**Assignment:** This exercise calls for the line with "discount: 2% = 92.00 -> 2% = 93.88", the line with "total: 4830.79 -> 4928.87", and all lines between them in the material below, output exactly and with no other lines.

**Supplied material:**
============================================================

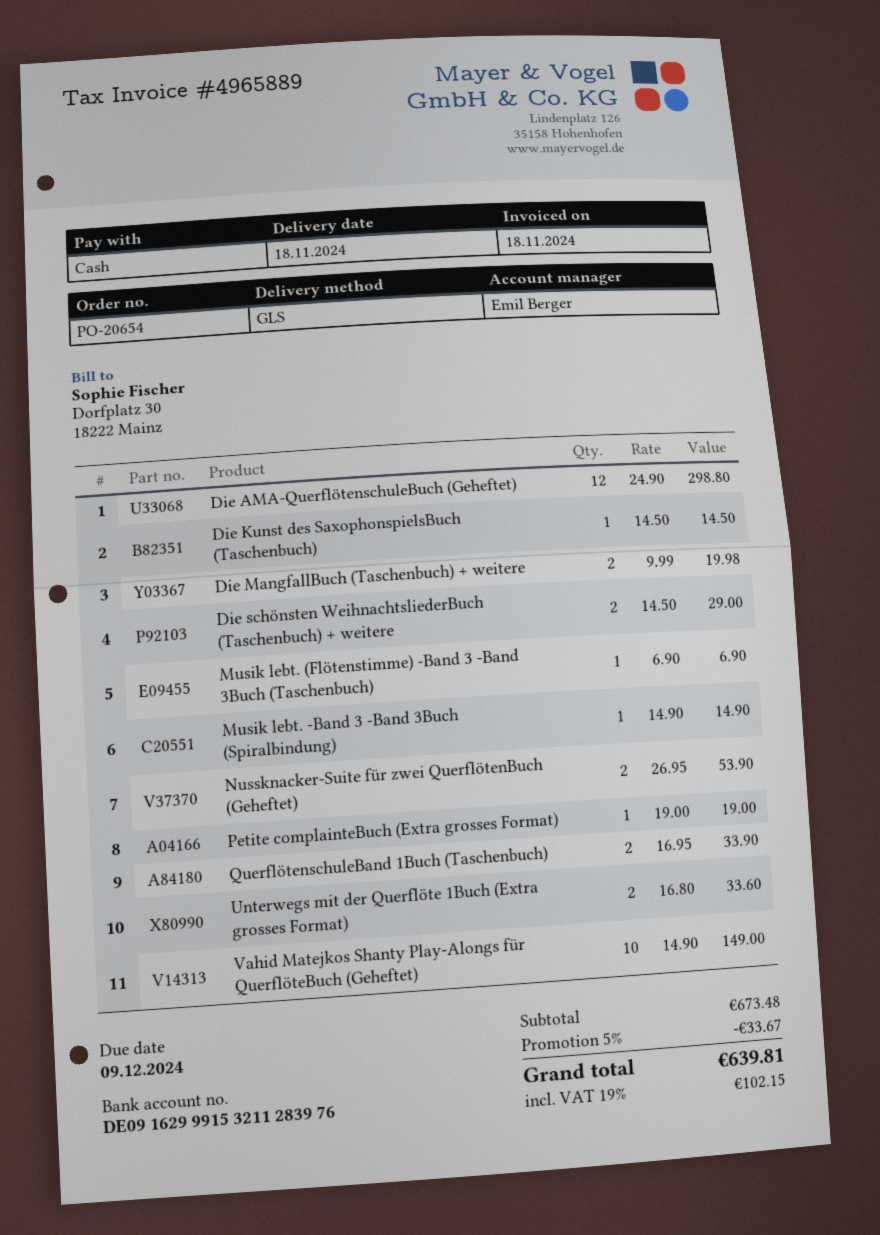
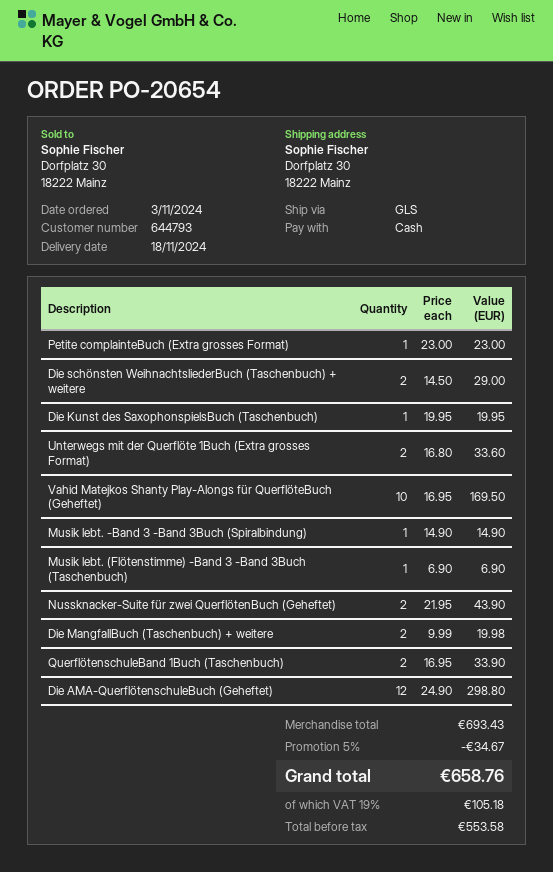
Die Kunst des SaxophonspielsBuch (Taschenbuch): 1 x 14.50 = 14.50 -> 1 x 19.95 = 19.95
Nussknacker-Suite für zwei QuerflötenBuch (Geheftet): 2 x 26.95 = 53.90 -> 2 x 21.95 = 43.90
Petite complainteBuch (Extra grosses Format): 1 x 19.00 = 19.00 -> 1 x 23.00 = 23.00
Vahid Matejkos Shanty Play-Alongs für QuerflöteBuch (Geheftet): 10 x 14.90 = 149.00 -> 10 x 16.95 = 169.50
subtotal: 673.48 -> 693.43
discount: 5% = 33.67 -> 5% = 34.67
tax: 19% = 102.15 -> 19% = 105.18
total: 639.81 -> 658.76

============================================================

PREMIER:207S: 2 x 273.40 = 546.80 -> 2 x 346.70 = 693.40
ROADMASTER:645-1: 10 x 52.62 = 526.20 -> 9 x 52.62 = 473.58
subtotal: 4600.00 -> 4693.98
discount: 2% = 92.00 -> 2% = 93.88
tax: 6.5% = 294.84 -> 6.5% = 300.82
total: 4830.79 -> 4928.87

============================================================

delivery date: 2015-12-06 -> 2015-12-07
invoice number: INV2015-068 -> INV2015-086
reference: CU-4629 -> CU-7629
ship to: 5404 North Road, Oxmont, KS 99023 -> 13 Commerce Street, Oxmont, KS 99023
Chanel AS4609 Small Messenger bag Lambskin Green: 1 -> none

============================================================

**Expected output:**
discount: 2% = 92.00 -> 2% = 93.88
tax: 6.5% = 294.84 -> 6.5% = 300.82
total: 4830.79 -> 4928.87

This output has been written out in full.